Cite?
Cite? What is eradifiaction anyway?
Me, I’d settle for an end to non-sequiturs.
Cite?
Cite? What is eradifiaction anyway?
Me, I’d settle for an end to non-sequiturs.
OK, so someone HAS been taking their Happy Pills…
(BTW add another vote to the defense of properly prescribed and used antidepressants.)
Ah, cite. Let’s try www.sens.org to begiin with. I meant eradification.
There is no such thing as a non sequitor.
“Side effects include apathy and passivity. Rare instances of violent psychotic breakdown have been reported in some users. Ask your doctor if Pax is right for you.”
There is an Abenaki story that tells about the time when Gluscabe (a divine-type character) arrives at a village to find it abandoned, the fires cold, the fields gone fallow, and doors left open. As he wandered the village he heard a strange moaning coming from over the hill.
When he went to investigate, he found all the people of the village, lying on their backs in a Maple grove. At this time, maple sugar flowed through the maple trees, and the people had simply cut the branches, and lay there as the trees dripped maple syrup into their mouths.
They had become so fat on maple syrup that they could barely move. When Gluscabe told them to get up and return to their village, to tend to their homes and crops, they ignored him.
So, Gluscabe filled the trees with water, and thinned the syrup.
The people were sad and asked where the sugar went.
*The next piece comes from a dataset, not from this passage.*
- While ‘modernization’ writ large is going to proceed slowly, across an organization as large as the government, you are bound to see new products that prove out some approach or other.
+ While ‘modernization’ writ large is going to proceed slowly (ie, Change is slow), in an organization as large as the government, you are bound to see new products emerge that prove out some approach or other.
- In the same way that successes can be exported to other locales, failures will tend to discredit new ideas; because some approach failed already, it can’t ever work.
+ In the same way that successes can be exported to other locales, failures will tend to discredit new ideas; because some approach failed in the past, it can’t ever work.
He told them that they would now have to work to get maple sugar. They would need to make buckets out of birch bark to catch the sap, and fires would need to be made to heat rocks, which would need to be thrown into the sap to boil the water in order to get maple syrup. And, they would only be able to do this for a short time each year, so that they could remember the error of their ways.
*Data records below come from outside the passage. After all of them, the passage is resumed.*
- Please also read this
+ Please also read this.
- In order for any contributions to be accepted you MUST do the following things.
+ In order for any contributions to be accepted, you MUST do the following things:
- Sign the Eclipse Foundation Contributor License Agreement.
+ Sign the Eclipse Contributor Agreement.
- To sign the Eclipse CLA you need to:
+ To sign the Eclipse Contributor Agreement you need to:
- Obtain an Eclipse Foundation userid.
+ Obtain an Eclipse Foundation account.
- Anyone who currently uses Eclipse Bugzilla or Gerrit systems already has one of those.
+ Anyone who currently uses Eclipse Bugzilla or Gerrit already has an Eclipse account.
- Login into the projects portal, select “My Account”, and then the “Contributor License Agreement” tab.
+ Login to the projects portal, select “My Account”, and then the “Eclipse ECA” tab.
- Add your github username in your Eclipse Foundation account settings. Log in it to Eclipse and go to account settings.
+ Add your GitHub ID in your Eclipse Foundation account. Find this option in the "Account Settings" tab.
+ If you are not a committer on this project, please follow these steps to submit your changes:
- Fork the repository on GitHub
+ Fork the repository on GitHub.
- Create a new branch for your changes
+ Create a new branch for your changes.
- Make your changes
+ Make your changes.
So, no, I don’t think it would be a good thing. As others have said (and as you can see with, for example, heroin adicts), once you’ve got pleasure, other important responsibilities get left by the wayside. There is no motivation for anything anymore.
As others have pointed out, antidepressants don’t work that way.
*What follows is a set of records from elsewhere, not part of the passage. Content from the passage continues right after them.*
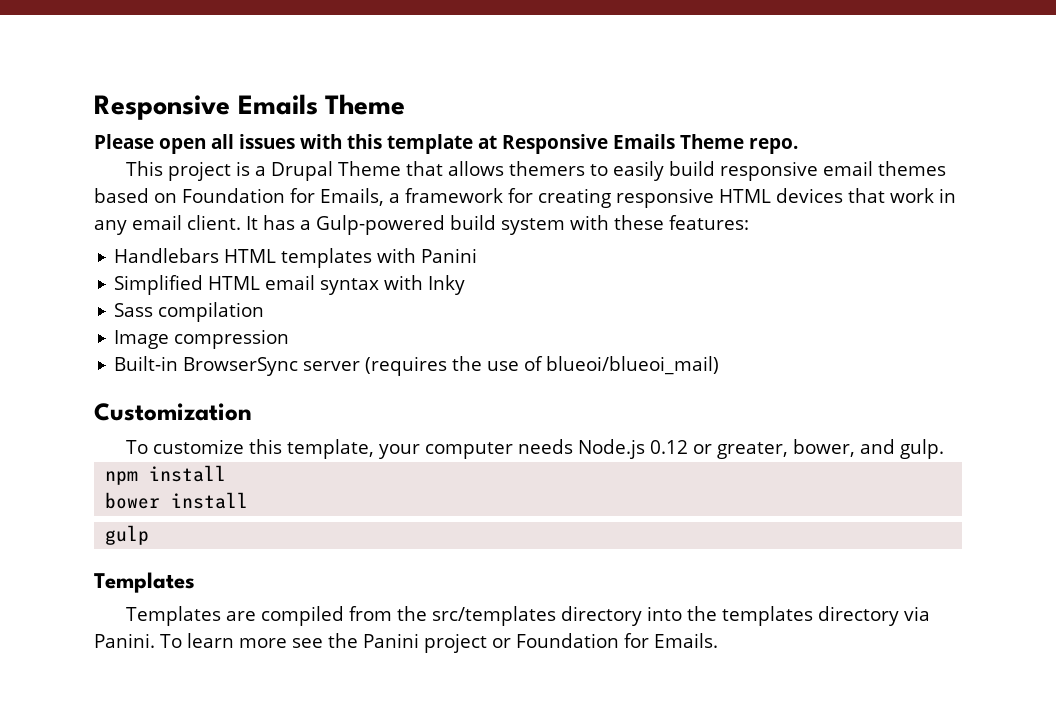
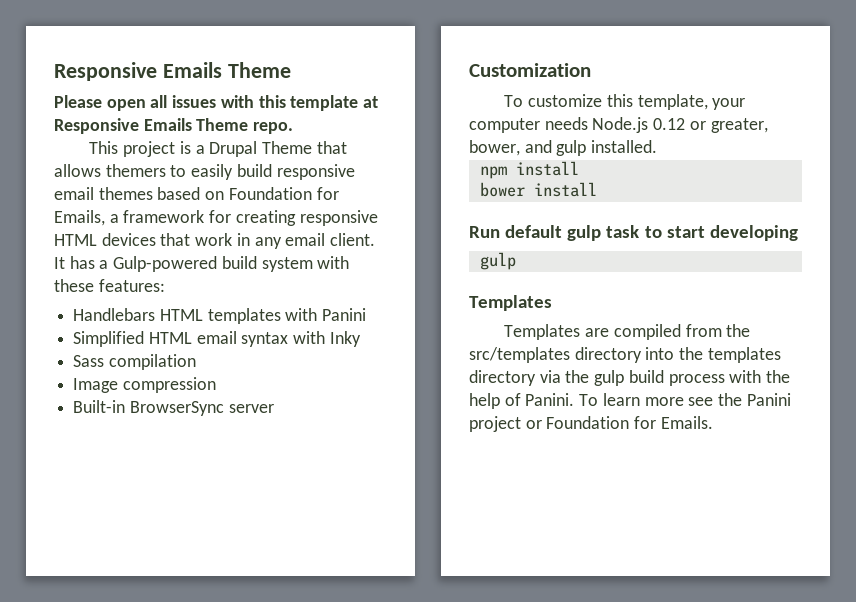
- Built-in BrowserSync server (requires the use of blueoi/blueoi_mail)
+ Built-in BrowserSync server
- To customize this template, your computer needs Node.js 0.12 or greater, bower, and gulp.
+ To customize this template, your computer needs Node.js 0.12 or greater, bower, and gulp installed.
+ Run default gulp task to start developing
- Templates are compiled from the src/templates directory into the templates directory via Panini.
+ Templates are compiled from the src/templates directory into the templates directory via the gulp build process with the help of Panini.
I’ll point out that clinical depression and feeling down about some circumstance in your life are two totally different animals. It’s unfortunate that they share a name- people think they’re the same, but they’re not.
Depression is feeling hopeless, helpless, and just plain horrible for no reason at all. Your life can be, by any objective measure, going quite well, and yet you lie in bed mornings obsessing about how hopeless everything is and what a terrible, worthless person you are. And having someone point out to you that your life is going well and that you accomplish many worthwhile things makes no difference to those feelings. You might even know, in your rational brain, that things aren’t bad enough to justify your feelings, but the feelings come back anyway. (At least that’s what it was like for me- different people do experience depression differently)
I noticed that Prozac was working for me when I realized that I’d gone a week (about the second week I was taking Prozac) without one of those waves of depression. Now that I’m on antidepressants, it’s not the case that there is nothing in my life that I am dissatisfied with. But those irrational fits of hopelessness and worthlessness are gone.
Depression may well be diagnosed by some doctors in some cases where the problem is actually a lack of life skills or something like that, but that doesn’t mean that’s the case for everyone diagnosed with depression.